The grieving had lasted for almost 5 weeks. The days since the funeral had crept around the edges of life, hanging off arms and unwashed hair, lying thick in columns of dust, caught in the decay of weak afternoon sun.

It had been the edge of winter when he died and now spring had erupted around earth’s lifeless corpse bringing birth and rebirth, but she could feel no joy.

Her mind had stopped, thoughts car crashed against a wall of emotional pain that she could not scale, only sit and watch each second shift its tiny arm, ticking towards the day when she would join him.

Yet even pain wears out the sufferer and although the emptiness continued her body grew restless for the usual routine of life, a betrayal to his memory.
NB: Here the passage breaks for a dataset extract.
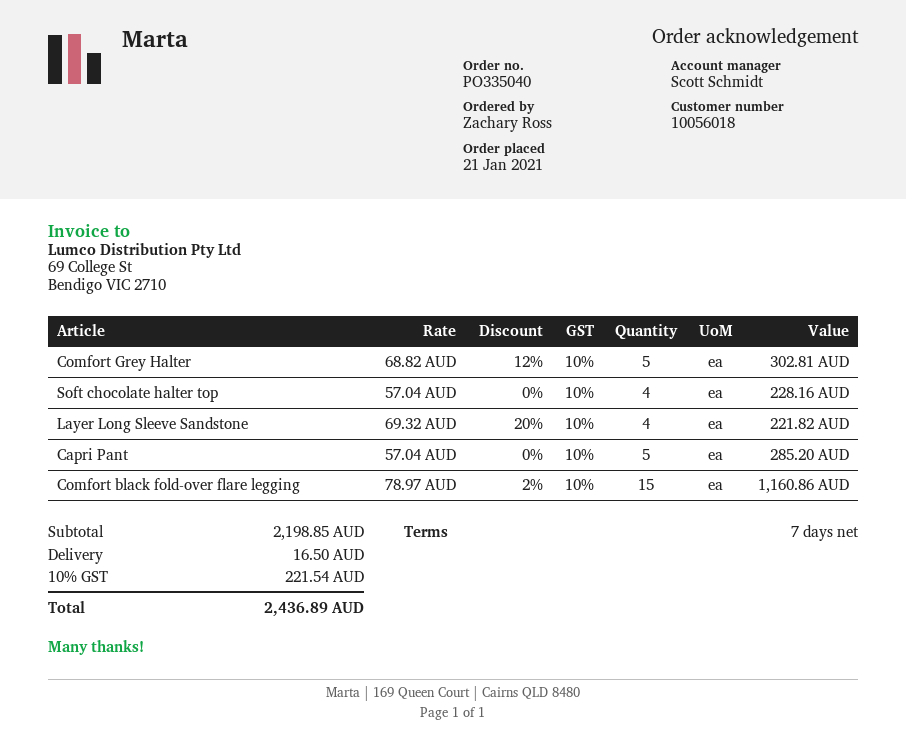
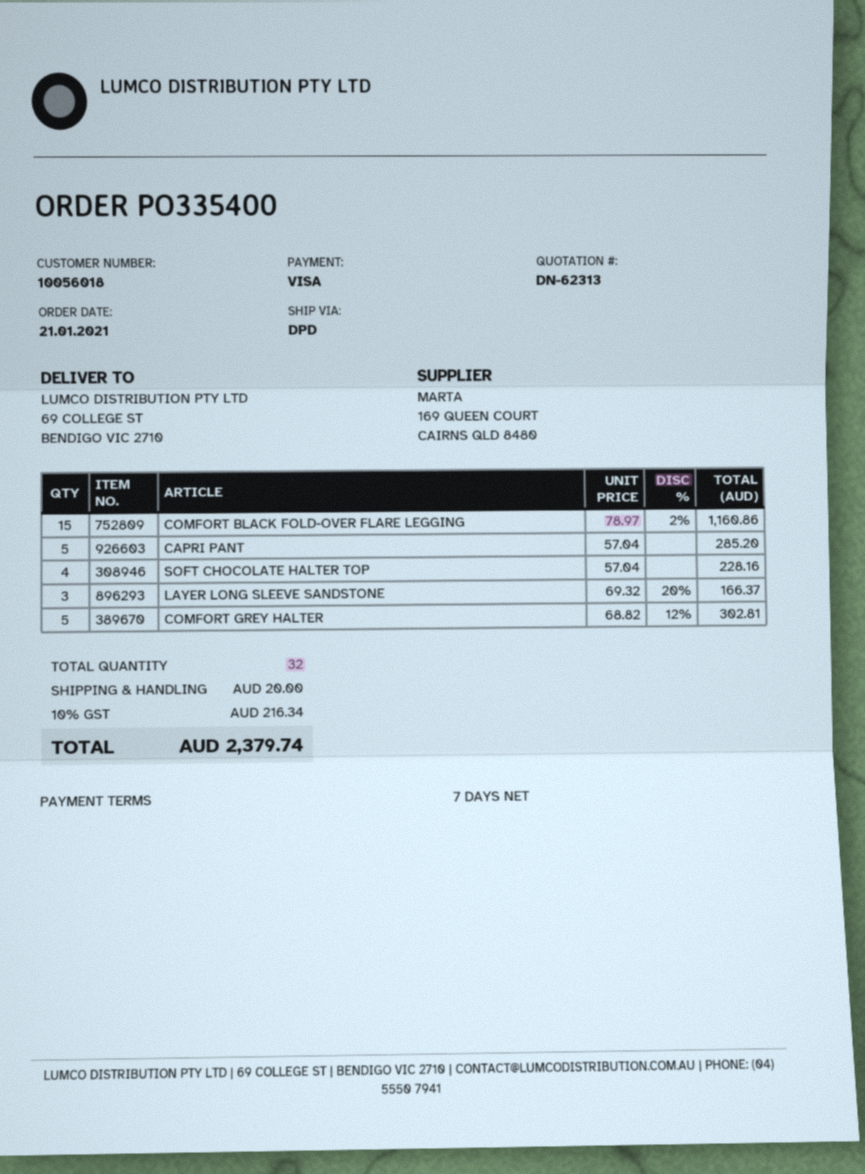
order number: PO335040 -> PO335400
Layer Long Sleeve Sandstone: 4 x 69.32 - 20% = 221.82 -> 3 x 69.32 - 20% = 166.37
shipping: 16.50 -> 20.00
tax: 10% = 221.54 -> 10% = 216.34
total: 2436.89 -> 2379.74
The day started clear and bright, one single imprint of a star clung flatly against the blue curtain of the morning. She wrestled with the fastening on her watch, finding the catch awkward and fiddly. She hadn’t worn it for weeks. He had bought it for her. It dangled loosely on her thin wrist, glinting in the early light.

Today would be the beginning; she would try and carry on as best she could without him. She would venture into his room and make a start.

The door to his room was shut; she pushed gently opening the door, the stale, closed air rising to greet her. The curtains were closed, the room shadowy and just as he had left it. It had been his office but in the last months of his illness it had been his retreat, his place of quiet contemplation to try and understand if not accept his fate.

The floor was littered with books from Buddhism to Islam, Christianity to Atheism, a quest to know, a thirst for knowledge, a reassurance. She wondered if he had found it in the end.

His chair stood by the window and its emptiness made her sorrowful. In the last weeks she had often entered here quietly to find him asleep in the chair and she had tiptoed around him, hardly breathing in case she woke him from his untroubled slumber.

She opened the curtains. The view from the window was the best in the house, overlooking the large garden and the fields and woods beyond.

He had loved the outdoors; the cruelty of his final weeks came with the constraints of an invalid, confining him to spend his last days behind walls. And so he had sat in this chair and gazed longingly out onto his beloved countryside. She had tried to brighten the room, bringing the outside indoors, filling his room with flowers and greenery, but the shop bought plants were a pale imitation of the natural world.

And now it was spring, his favourite time of year. He would often have been awake and outdoors early, walking their dog to greet the sunrise rolling in over the great hills towards the East.

He would always be back just as she awoke with a cup of tea in one hand and a bunch of wild flowers in the other, a bouquet of buttercups, daisy, forget me not, wild primrose and early roses.

She sat in the chair and closed her eyes. How long would this pain last?

She sank into the chair. It was a beautiful chair, an antique, made from Japanese Oak. He had bought it on his travels to the East. The back of the chair was exquisitely carved in the shape of two dragons.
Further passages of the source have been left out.